Once you have access to the IUPred and Tango you have to place them in a directory
called softwares
placed in the path: ORFmine-x.x.x/orfold_v1/orfold/
. To do so:
- First create the
softwares
directory if not already created:
mkdir ORFmine-x.x.x/orfold_v1/orfold/softwares
-
Move the IUPred source code and data (provided by the developer):
mv iupred2a.py ORFmine-x.x.x/orfold_v1/orfold/softwares mv iupred2a.py ORFmine-x.x.x/orfold_v1/orfold/softwares mv data ORFmine-x.x.x/orfold_v1/orfold/softwares
-
Move Tango source code:
-
For MacOS:
mv tango2_3_1 ORFmine-x.x.x/orfold_v1/orfold/softwares
-
For linux:
mv tango_x86_64_release ORFmine-x.x.x/orfold_v1/orfold/softwares
-
For windows:
mv Tango.exe ORFmine-x.x.x/orfold_v1/orfold/softwares
-
Note
The calculation of the disorder or aggregation propensities are both optional and complementary to the HCA score. As a result, IUPred and Tango tools are not mandatory for the installation of ORFold. In addition, they are not necessarily coupled together. ORFold will properly be installed without them or even with only one of them.
Installation
If you use a virtual environment, be sure that your virtual environment is activated. Then, in any case, follow the procedure described below:
cd ORFmine-x.x.x
chmod u+x install.sh
./install.sh
This script will first uninstall ORFmine if it was already installed and will re-install it. In addition, it will install all the dependency packages needed for ORFtrack and ORFold.
References
- Bitard-Feildel, T. & Callebaut, I. HCAtk and pyHCA: A Toolkit and Python API for the Hydrophobic Cluster Analysis of Protein Sequences. bioRxiv 249995 (2018).
- Dosztanyi, Z., Csizmok, V., Tompa, P. & Simon, I. The pairwise energy content estimated from amino acid composition discriminates between folded and intrinsically unstructured proteins. Journal of molecular biology 347, 827–839 (2005).
- Dosztányi, Z. Prediction of protein disorder based on IUPred. Protein Science 27, 331– 340 (2018).
- Mészáros, B., Erdős, G. & Dosztányi, Z. IUPred2A: context-dependent prediction of protein disorder as a function of redox state and protein binding. Nucleic acids research 46, W329–W337 (2018).
- Fernandez-Escamilla, A.-M., Rousseau, F., Schymkowitz, J. & Serrano, L. Prediction of sequence-dependent and mutational effects on the aggregation of peptides and proteins. Nature biotechnology 22, 1302–1306 (2004).

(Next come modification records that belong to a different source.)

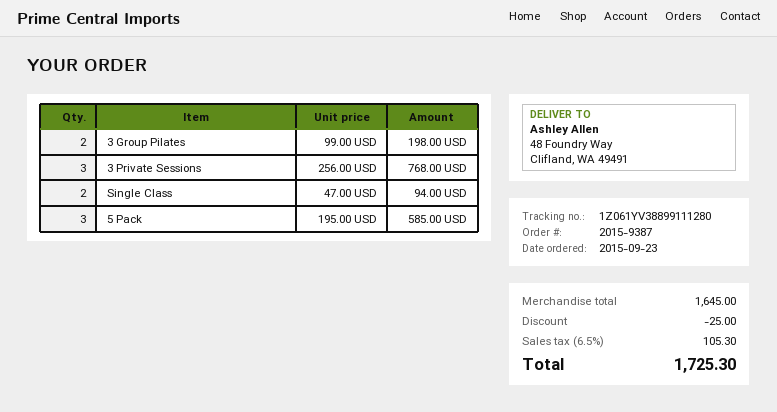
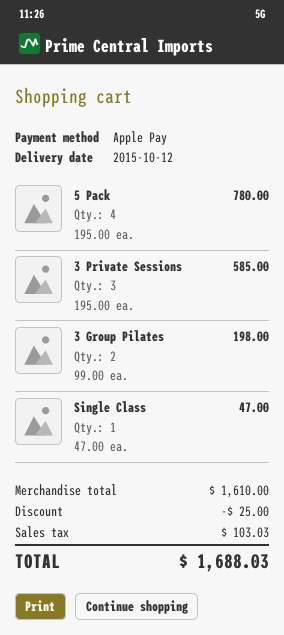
3 Private Sessions: 3 x 256.00 = 768.00 -> 3 x 195.00 = 585.00
Single Class: 2 x 47.00 = 94.00 -> 1 x 47.00 = 47.00
5 Pack: 3 x 195.00 = 585.00 -> 4 x 195.00 = 780.00
subtotal: 1645.00 -> 1610.00
tax: 105.30 -> 103.03
total: 1725.30 -> 1688.03

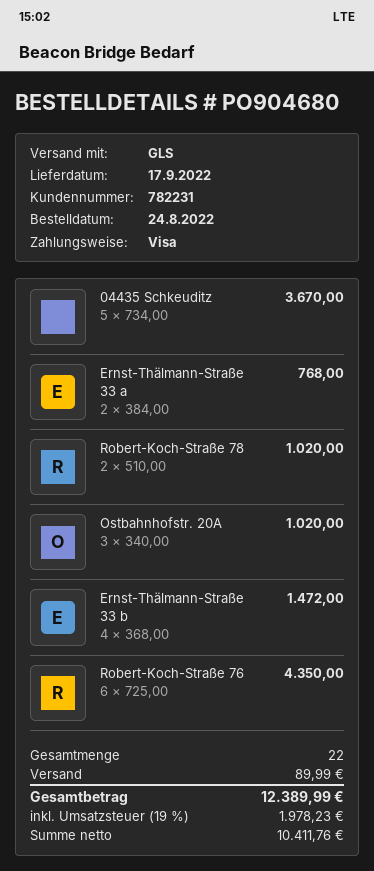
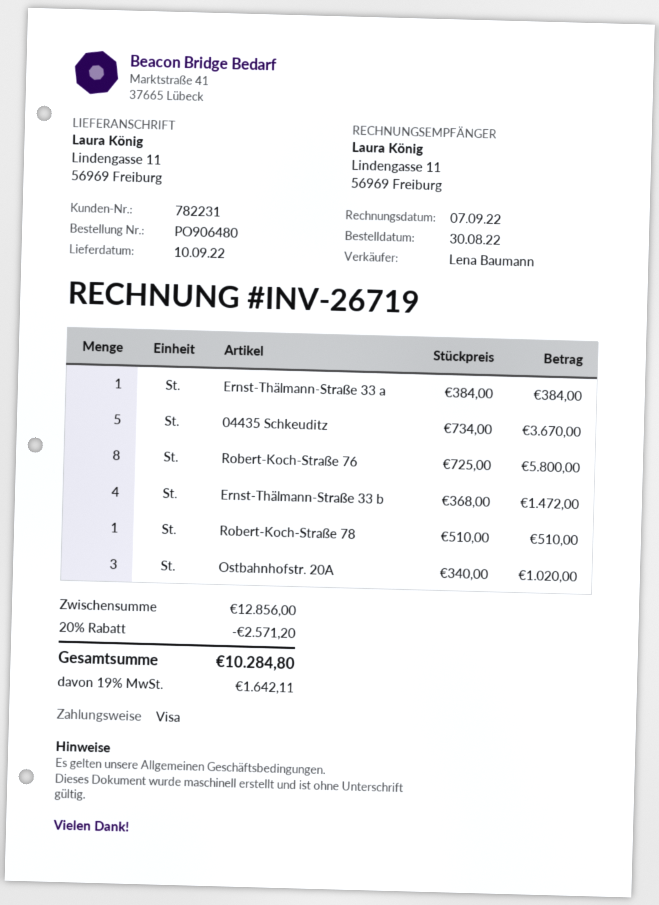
order number: PO904680 -> PO906480
order date: 2022-08-24 -> 2022-08-30
delivery date: 2022-09-17 -> 2022-09-10
Ernst-Thälmann-Straße 33 a: 2 x 384.00 = 768.00 -> 1 x 384.00 = 384.00
Robert-Koch-Straße 78: 2 x 510.00 = 1020.00 -> 1 x 510.00 = 510.00
Robert-Koch-Straße 76: 6 x 725.00 = 4350.00 -> 8 x 725.00 = 5800.00
discount: none -> 20% = 2571.20
shipping: 89.99 -> none
tax: 19% = 1978.23 -> 19% = 1642.11
total: 12389.99 -> 10284.80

- Linding, R., Schymkowitz, J., Rousseau, F., Diella, F. & Serrano, L. A comparative study of the relationship between protein structure and β-aggregation in globular and intrinsically disordered proteins. Journal of molecular biology 342, 345–353 (2004).
- Rousseau, F., Schymkowitz, J. & Serrano, L. Protein aggregation and amyloidosis: confusion of the kinds? Current opinion in structural biology 16, 118–126 (2006).